Ons Jabeur, leading sports athlete of a whole region

“Not just breathe, eat, and do the same thing every day”: Why Ons Jabeur Had to Step Away

Ons Jabeur didn’t walk away from tennis because she stopped loving it — she did it because that love started to hurt. Speaking in Riyadh this week, the Tunisian star opened up about her decision to take an indefinite break after Wimbledon 2024, describing a painful emotional shift that even she hadn’t seen coming.

“The happy place — the place where I found my joy — suddenly became my sadness,” Jabeur said.

After two grueling seasons filled with injuries, near-misses, and emotional burnout, the former World No. 2 reached her limit.

“I felt like I needed to put myself first for once,” she said. “To breathe, to heal, to remember what happiness feels like.”

Now, four months later, Jabeur is back at the WTA Finals — not as a competitor, but as an ambassador, standing on the sidelines with perspective that only distance can bring.

Learning to Live Beyond the Baseline

Since pressing pause on her career, Jabeur has rediscovered life beyond the daily grind of training blocks and time zones. She’s thrown herself into her Ons Jabeur Foundation and her soon-to-launch academy in Dubai, projects aimed at giving back and inspiring the next generation.

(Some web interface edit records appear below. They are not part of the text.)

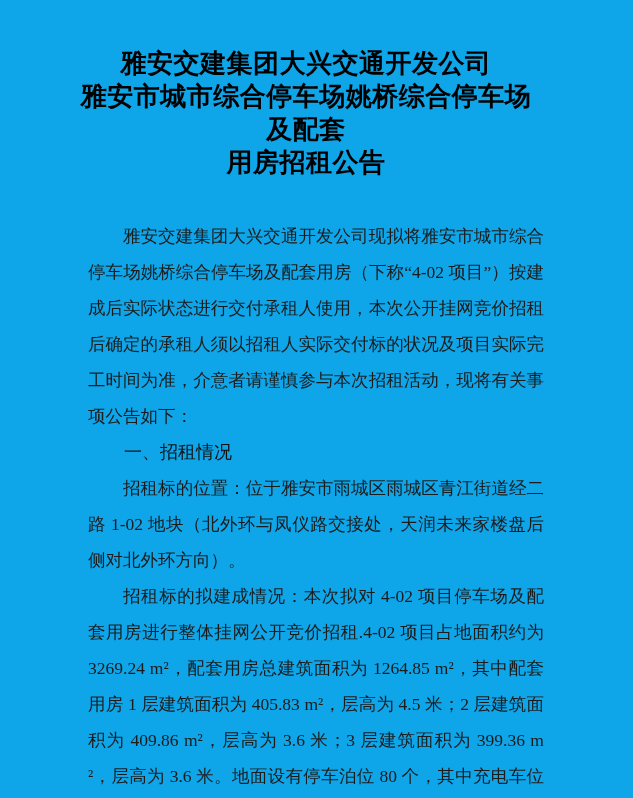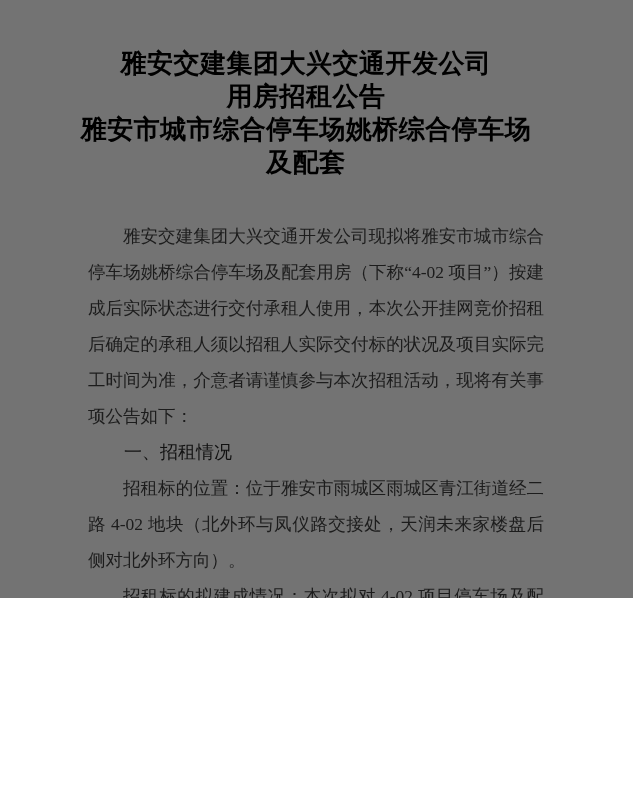--- a/index.html
+++ b/index.html
@@ -15,8 +15,8 @@
   .page {
     box-sizing: border-box;
     width: 633px;
-    height: 598px;
-    background: #737373;
+    height: 798px;
+    background: #0ea5e9;
     padding: 47px 89px 0 68px;
     font-family: "Liberation Serif", "DejaVu Serif", serif;
     color: #1c1c1c;

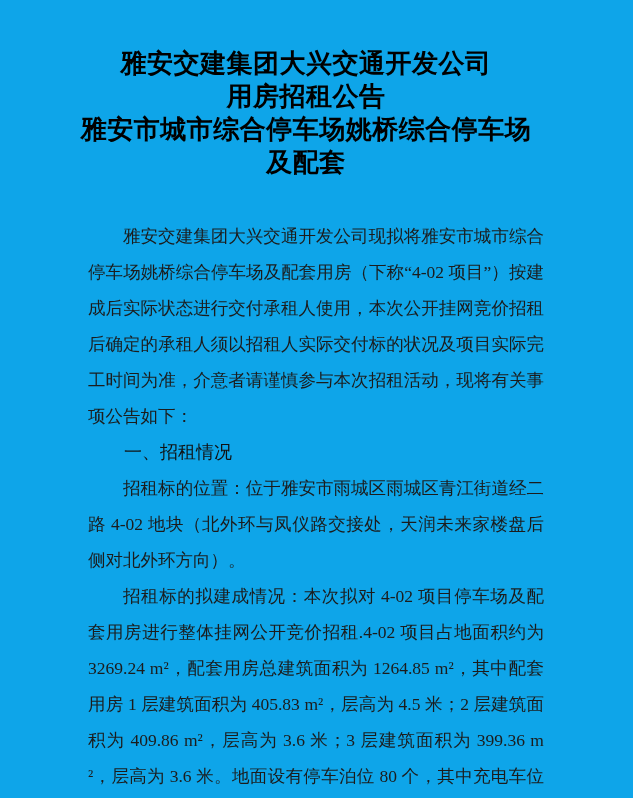--- a/index.html
+++ b/index.html
@@ -57,8 +57,8 @@
 <div class="page">
   <div class="title">
     <div>雅安交建集团大兴交通开发公司</div>
+    <div>雅安市城市综合停车场姚桥综合停车场及配套</div>
     <div>用房招租公告</div>
-    <div>雅安市城市综合停车场姚桥综合停车场及配套</div>
   </div>
 
   <div class="doc-body">

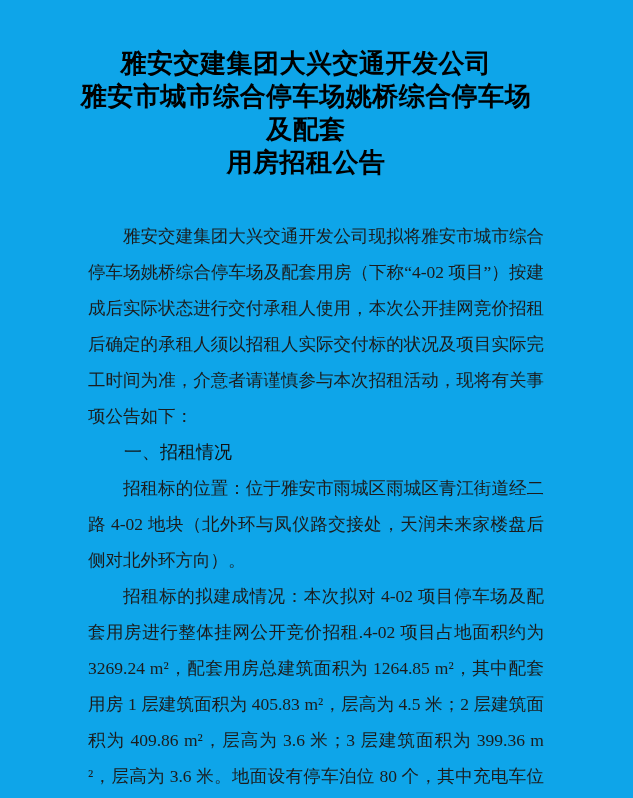--- a/index.html
+++ b/index.html
@@ -64,7 +64,7 @@
   <div class="doc-body">
     <p class="para">雅安交建集团大兴交通开发公司现拟将雅安市城市综合停车场姚桥综合停车场及配套用房（下称“4-02 项目”）按建成后实际状态进行交付承租人使用，本次公开挂网竞价招租后确定的承租人须以招租人实际交付标的状况及项目实际完工时间为准，介意者请谨慎参与本次招租活动，现将有关事项公告如下：</p>
     <p class="para heading">一、招租情况</p>
-    <p class="para">招租标的位置：位于雅安市雨城区雨城区青江街道经二路 4-02 地块（北外环与凤仪路交接处，天润未来家楼盘后侧对北外环方向）。</p>
+    <p class="para">招租标的位置：位于雅安市雨城区雨城区青江街道经二路 1-02 地块（北外环与凤仪路交接处，天润未来家楼盘后侧对北外环方向）。</p>
     <p class="para">招租标的拟建成情况：本次拟对 4-02 项目停车场及配套用房进行整体挂网公开竞价招租.4-02 项目占地面积约为 3269.24 m²，配套用房总建筑面积为 1264.85 m²，其中配套用房 1 层建筑面积为 405.83 m²，层高为 4.5 米；2 层建筑面积为 409.86 m²，层高为 3.6 米；3 层建筑面积为 399.36 m²，层高为 3.6 米。地面设有停车泊位 80 个，其中充电车位 10 个，普通车位 61 个，残疾人车位 2 个。该项目预计 2024 年 12 月内完工，标的交付使</p>
   </div>
 </div>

“My break is going well. I’m discovering life a little bit outside tennis,” she said. “I’ve been busy — the foundation, the academy, new ideas. It’s been fun.”

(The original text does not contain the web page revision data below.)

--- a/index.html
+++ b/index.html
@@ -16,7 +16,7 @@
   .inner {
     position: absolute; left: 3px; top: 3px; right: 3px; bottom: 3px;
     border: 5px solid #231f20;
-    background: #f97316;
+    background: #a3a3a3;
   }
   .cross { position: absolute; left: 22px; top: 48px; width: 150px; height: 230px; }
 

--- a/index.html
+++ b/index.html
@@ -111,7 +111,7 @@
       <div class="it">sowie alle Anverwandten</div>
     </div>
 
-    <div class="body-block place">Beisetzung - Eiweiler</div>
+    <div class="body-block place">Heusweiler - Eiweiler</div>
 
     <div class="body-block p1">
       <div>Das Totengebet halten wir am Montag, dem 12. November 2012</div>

The early days were strange, she admits. Going from six-hour practice days to stillness felt unnatural. “I was like, ‘What am I even doing with myself?’” she laughed. But with time, she began to enjoy small routines again — mornings without alarms, dinners with family, life without scoreboards.

When Joy Turns into Pressure

The decision to step away came after a stretch that tested her mentally as much as physically. Jabeur had carried the hopes of an entire region as the first Arab woman to reach multiple Grand Slam finals. But that weight, combined with injuries and heartbreak, took its toll.

“Trying to find happiness outside tennis was hard,” she admitted. “The court had always been my safe place. Then suddenly, it became the place that gave me sadness. I remember thinking, ‘What if I never love it again?’”

She’s not rushing back. “When my mind and my body tell me I’m ready — that’s when I’ll come back,” she said. The break isn’t about walking away; it’s about coming back stronger, on her own terms.

Her honesty has struck a chord. “A lot of players reached out,” she said. “They told me they saw themselves in what I said. That made me feel like I wasn’t just helping myself, but helping them too.”

Redefining Success and Speaking Up

When Jabeur returns, she plans to take ownership of her schedule — and her sanity.

“I want to pick my tournaments. I want the schedule to fit me, not the other way around,” she said. “And I’m going to speak up more — we need to be treated like human beings, not robots who just play tennis, tennis, tennis.”

It’s a call that echoes a broader conversation across the sport — about burnout, endless calendars, and the cost of chasing perfection.

And while Jabeur’s passion still burns, she’s also found the grace to acknowledge her limits. The fiery outbursts that once punctuated her matches have been replaced by a softer, more reflective tone.

Finding Meaning Again

Through her foundation, Jabeur is rebuilding the tennis court at her old primary school in Tunisia — a symbolic full-circle project. Her Dubai academy, focused on youth development and mentorship, opens later this month.

“Maybe it’s how I’ll find my joy again,” she said. “When I see the kids, their innocence, their love for the game — it reminds me why I started.”

Jabeur’s next serve, whenever it comes, won’t just be about rankings or trophies. It’ll be about purpose.

“I want to live a meaningful life,” she said. “Not just breathe and eat and do the same thing every day. Even if I don’t get back to where I was, I won’t put that pressure on myself. What matters most is being happy — on the court, and off it.”